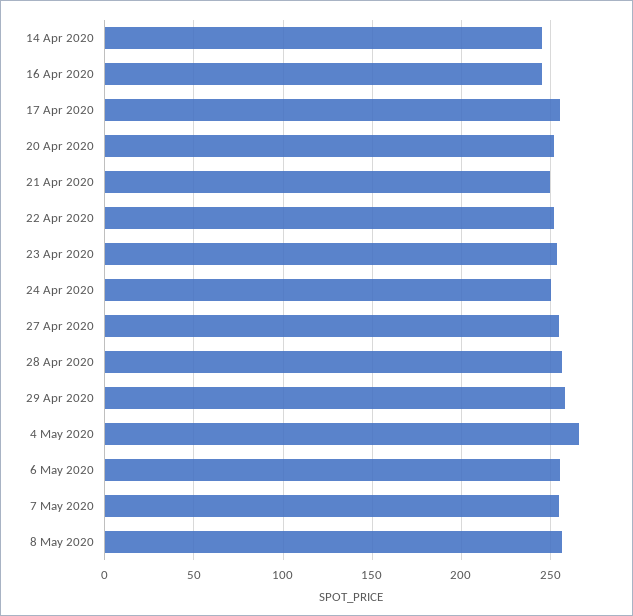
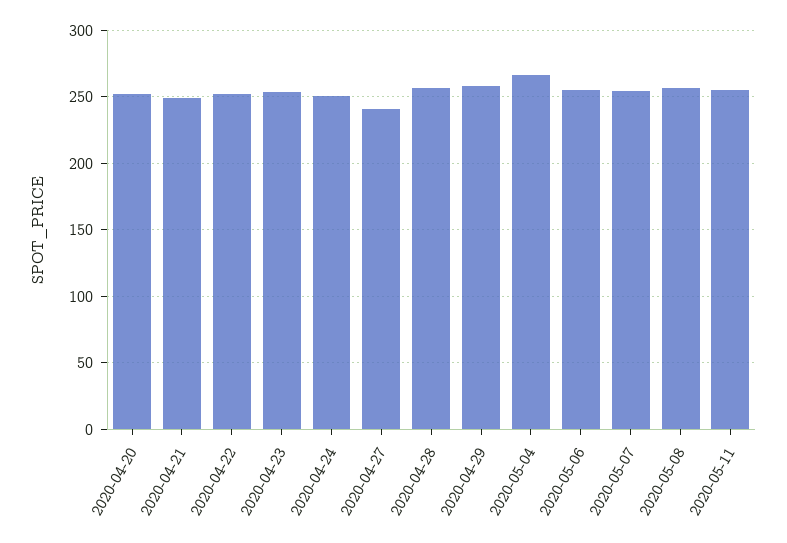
14 Apr 2020: 245 -> none
16 Apr 2020: 245 -> none
17 Apr 2020: 255 -> none
27 Apr 2020: 255 -> 240
2020-05-11: none -> 255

• Work task
Copy the data above word for word. Pictures stay out.

• Solution to the problem
14 Apr 2020: 245 -> none
16 Apr 2020: 245 -> none
17 Apr 2020: 255 -> none
27 Apr 2020: 255 -> 240
2020-05-11: none -> 255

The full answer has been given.